Oftentimes when I make a large meal, I put some of it in a reusable container and give it to a neighbor. It is a form of food storage, because my generosity is usually reciprocated in the form of free food at a later date. And as an added bonus, both my neighbor and I get to try different foods. This is a form of reciprocity. It is not quite a transaction, because there is a time-delay. Additionally, I don’t know what my neighbor is making in return, if anything. But I enjoy making food for people, and I trust my neighbors.

When I notice my coworker has too much work on their plate and I have extra bandwidth, I offer to lighten the load for them. We have a working relationship of trust, so when I become overloaded or otherwise unavailable, they are happy to repay the favor. This results in a more consistent work load for both of us and strengthens our working relationship. Without this form of reciprocity in the workplace, everyone works in their own silos, where performance is just punished with more work.
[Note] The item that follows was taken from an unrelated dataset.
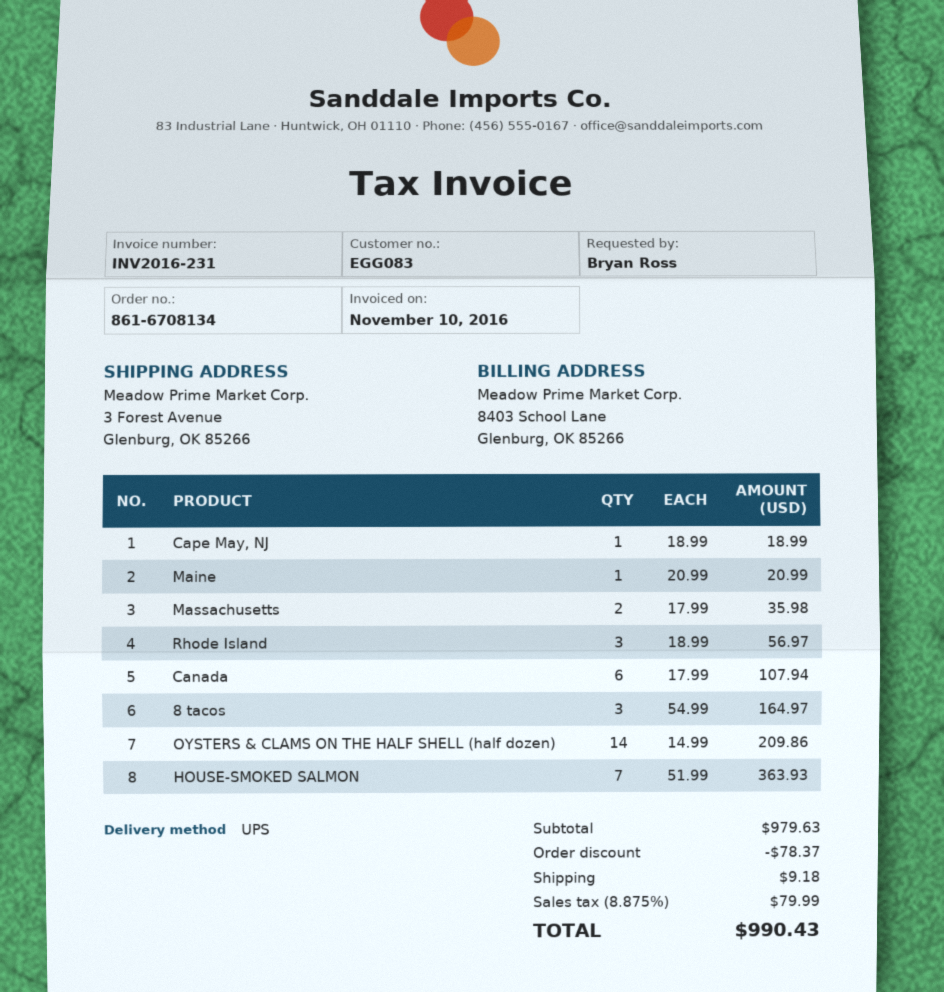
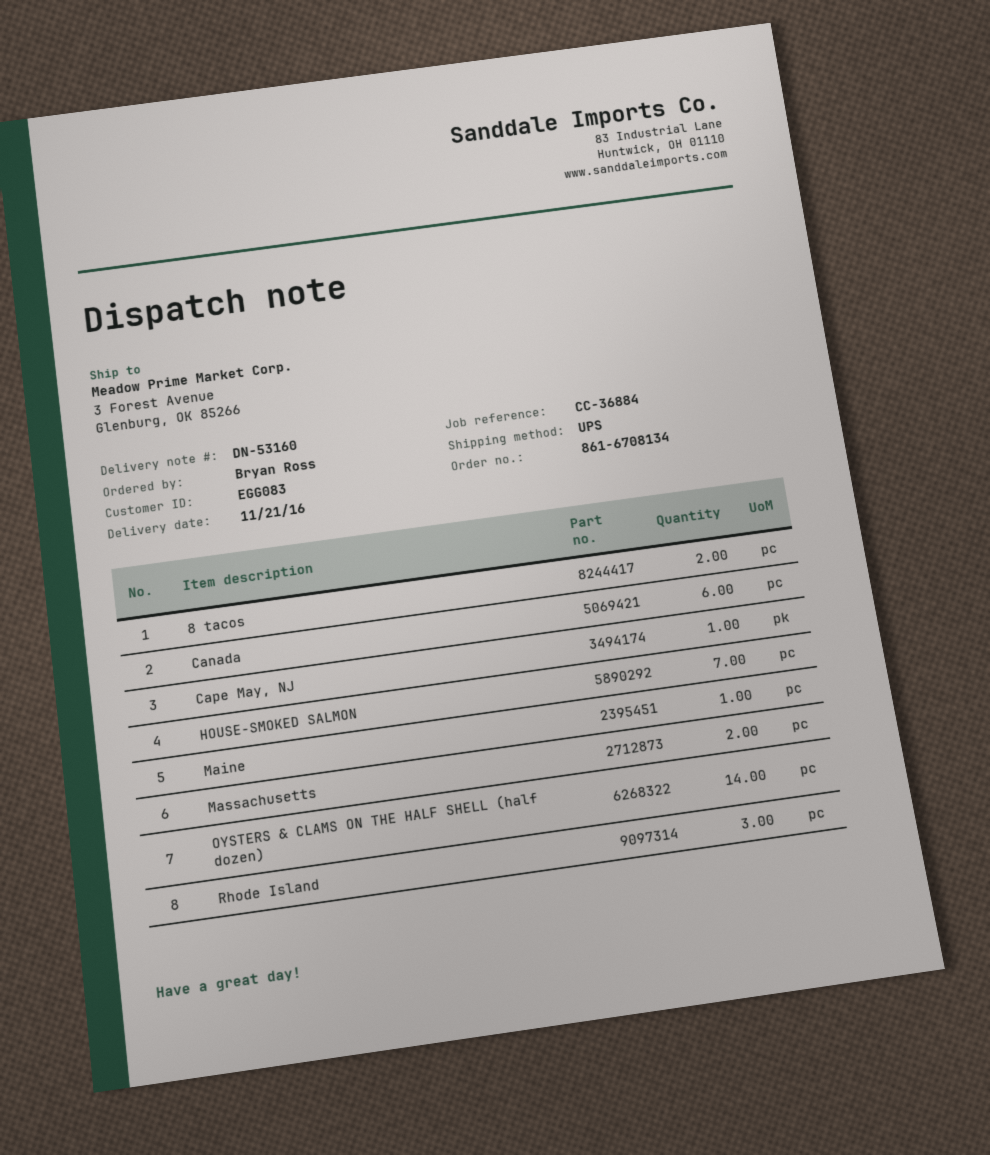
8 tacos: 3 -> 2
Taking an Uber or Lyft to the airport can be quite expensive. So, sometimes I ask a trusted friend to drop me off or pick me up. I pay in gratitude. This imbalance creates a bond, a temporary inequality that does two things: 1.) it makes my friend want to maintain the relationship to receive a favor in return, and 2.) it makes me want to find ways to repay the favor, which requires that I get to know what my friend needs. The temporary imbalances that are characteristic of reciprocity are responsible for nearly every feeling of affection and friendship. Without reciprocity, it is like walking around in a garden of statues and pretending they are alive.

In conversation, if one speaks for the whole time, it is a lecture, and if one listens the whole time, it is a podcast. If two people speak at the same time it is chaos, and if two people listen at the same time it is meditation. Communication, specifically dialogue, is essentially a practice of reciprocity. You have to listen to others before you can expect others to listen to you. You have to allow for an imbalance, but then pull it back to center. So, if I find myself talking too much in a conversation, I shift the topic, asking the other person a question that allows them to speak for some time. As a result, the information flow goes back and forth; it is in the give and take of conversation that people get to know each other.
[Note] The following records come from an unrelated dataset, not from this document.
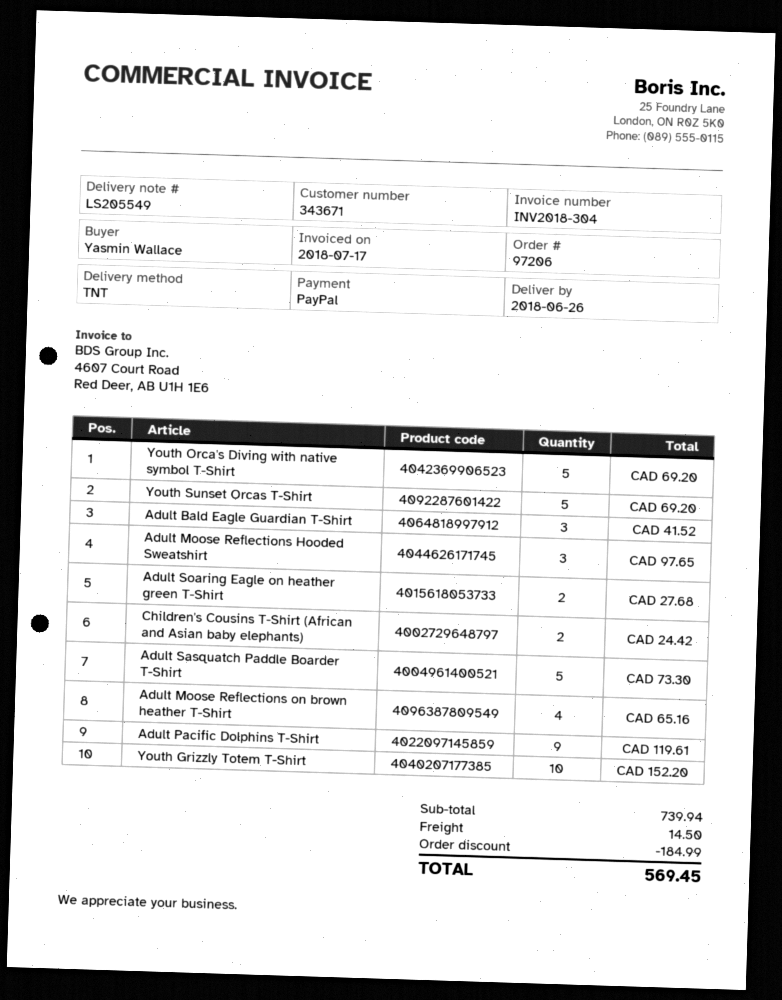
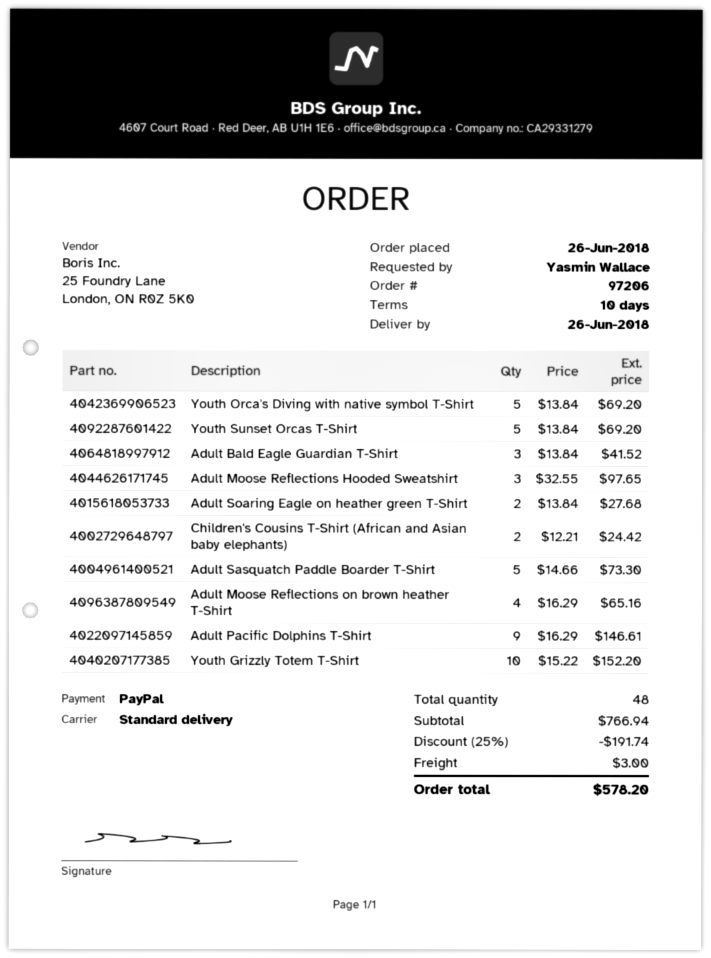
shipping method: TNT -> standard
Adult Pacific Dolphins T-Shirt: 9 for 119.61 -> 9 for 146.61
subtotal: 739.94 -> 766.94
discount: 184.99 -> 191.74
shipping: 14.50 -> 3.00
total: 569.45 -> 578.20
When I am driving down the road and reach an intersection, I stop if the light is red, and go if the light is green. When the light is green, I am grateful that the cars going the other way are stopped. They are sacrificing their time to allow me clear passage, under the expectation that when the light is red for me I will repay the favor. Without this reciprocity, cost-efficient at-grade intersections would not be possible: all intersections would have to be grade-separated interchanges, typical of high-speed interstate freeways. Same goes for standing in any line; I wait my turn not because it is enjoyable, but because I expect that others will also wait their turn.
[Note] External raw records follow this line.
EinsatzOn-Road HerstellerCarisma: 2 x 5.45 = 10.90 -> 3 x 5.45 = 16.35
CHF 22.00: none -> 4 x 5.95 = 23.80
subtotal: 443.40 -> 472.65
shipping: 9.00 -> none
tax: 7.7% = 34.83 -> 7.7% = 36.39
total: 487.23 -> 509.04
Even what appears to be a transaction is often, at closer glance, a form of reciprocity. When you pay for a bag of apples at the grocery store, you may think you are trading two items of equal value: money and fruit. But money has no intrinsic value; it is a debt. You are simply giving the grocery store owner the right to receive a favor from someone else. Unlike normal reciprocity, which strengthens the bond between giver and receiver, money has the opposite effect: it frees the people involved in the exchange to separate. The bond instead is formed between the people involved and the institution that backs the currency; it encourages a broad form of indirect reciprocity. You do favors for people in exchange for favors from others, with currency acting as a sort of symbol that recognizes your past service. Therefore, money allows for reciprocity to occur at a much broader scale. It acts as a surrogate for trust, and thus using it to pay for a favor is an implicit admission of a lack of trust.
Breathe in – breathe out. Reciprocity is all around you. You take oxygen from the trees, and return carbon dioxide. They receive the carbon dioxide and give back oxygen. It isn’t immediate; there is a delay. The length of that delay, and the depth of the imbalance, puts a strain on the relationship, but if the trust is strong enough, the relationship will not break. Trust can be measured by the depth and length of the imbalances that can be sustained in a relationship, and reciprocity is the proof that the trust is warranted.
How do you practice reciprocity in everyday life?